Parkour itself has been described as a non-contact martial art. As originally conceived it placed considerable emphasis on self-discipline and humility. That is something a number of sportsman and modern martial artists would be advised to emulate. Like many martial arts parkour is in danger of having its core values diluted by pressure to create a sporting, competitive form
Parkour has a number of things that the modern martial artist can learn from.
A fate would have it a movie featuring parkour/freerunning was on the other night. The athleticism and coordination was impressive as always, but I was also struck by the realization that the techniques themselves were relatively simple.
 
I noticed that two landing techniques were often used. One was obviously an adaption of the parachute landing fall. As owners of my first book or Crash Combat will know, I include this technique alongside more traditional breakfall techniques.
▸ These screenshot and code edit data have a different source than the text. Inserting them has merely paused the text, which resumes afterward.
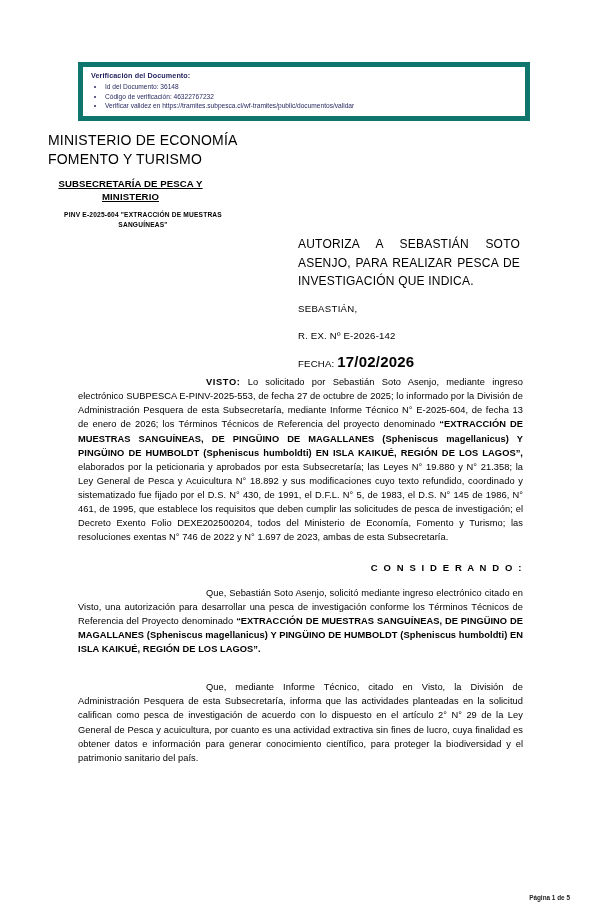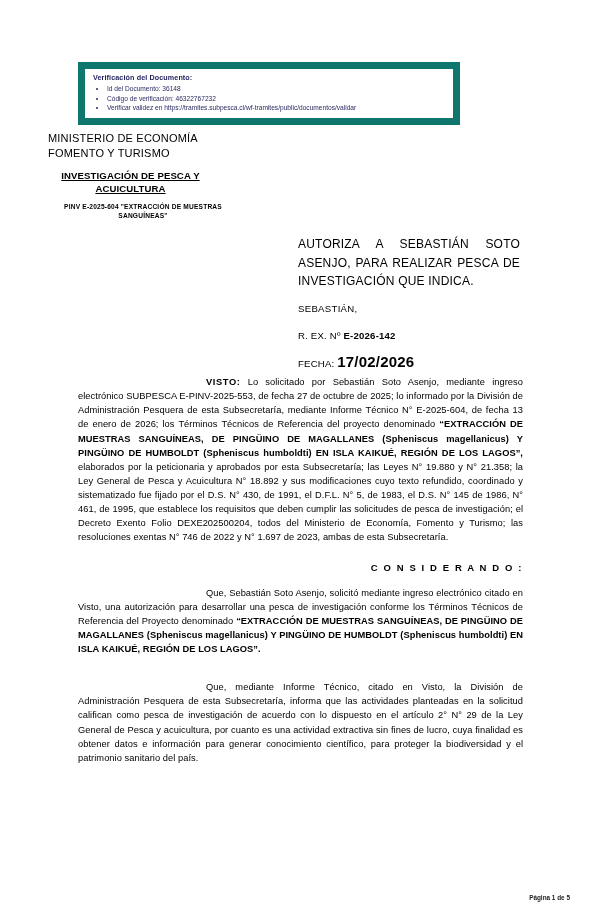"Verificación del Documento:" .verif-box { border: 7px solid #0f766e -> 5px solid #0f766e; width: 382px -> 452px }
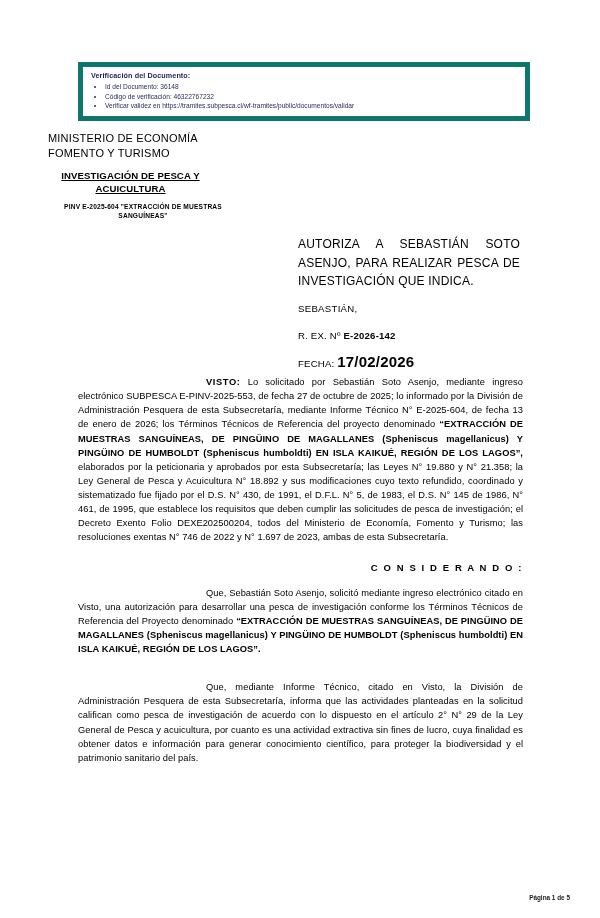"MINISTERIO DE ECONOMÍA" .lh-line { font-size: 11px -> 14px }
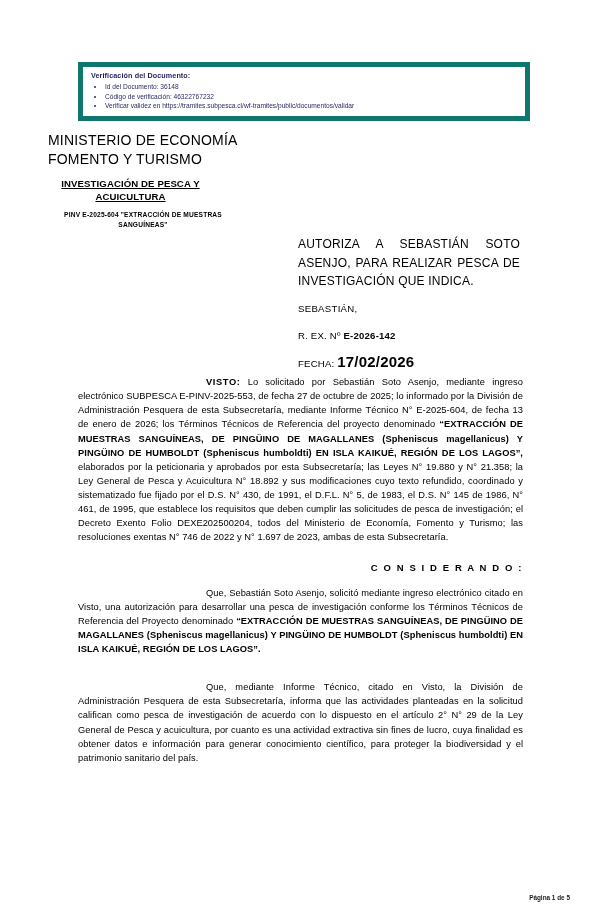"INVESTIGACIÓN DE PESCA Y ACUICULTURA" div.lh-sub { text: INVESTIGACIÓN DE PESCA Y ACUICULTURA -> SUBSECRETARÍA DE PESCA Y MINISTERIO }
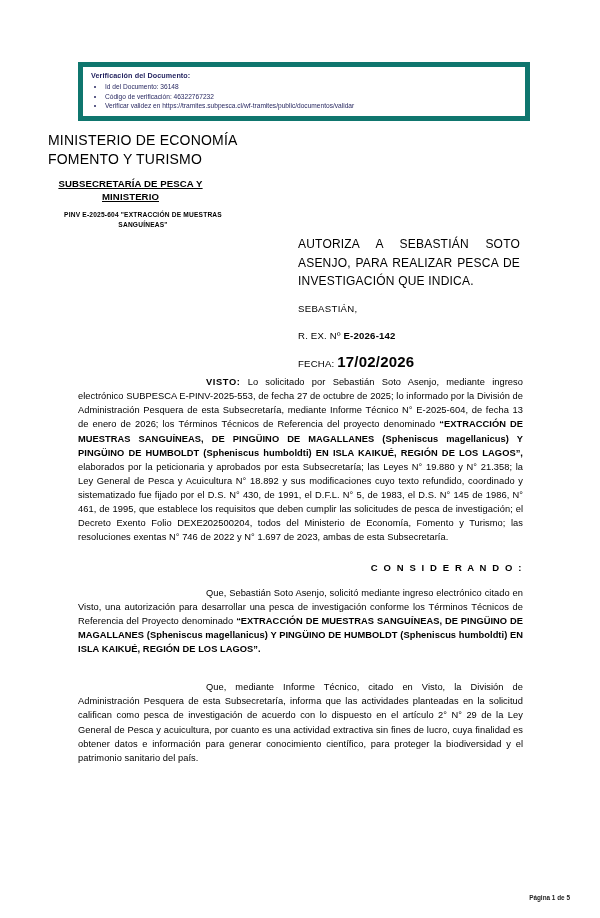"E-2026-142" .resol b { font-weight: bold -> normal }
It use in parkour is logical. The second technique commonly used was the shoulder roll variant of the forward breakfall. Some websites on parkour have some nice sections on how to perform this technique. If the forward breakfall is something you need to improve you could do worse than have a look at how the parkour community learns and practices it. They are making it work for 20 foot jumps down onto concrete, after all!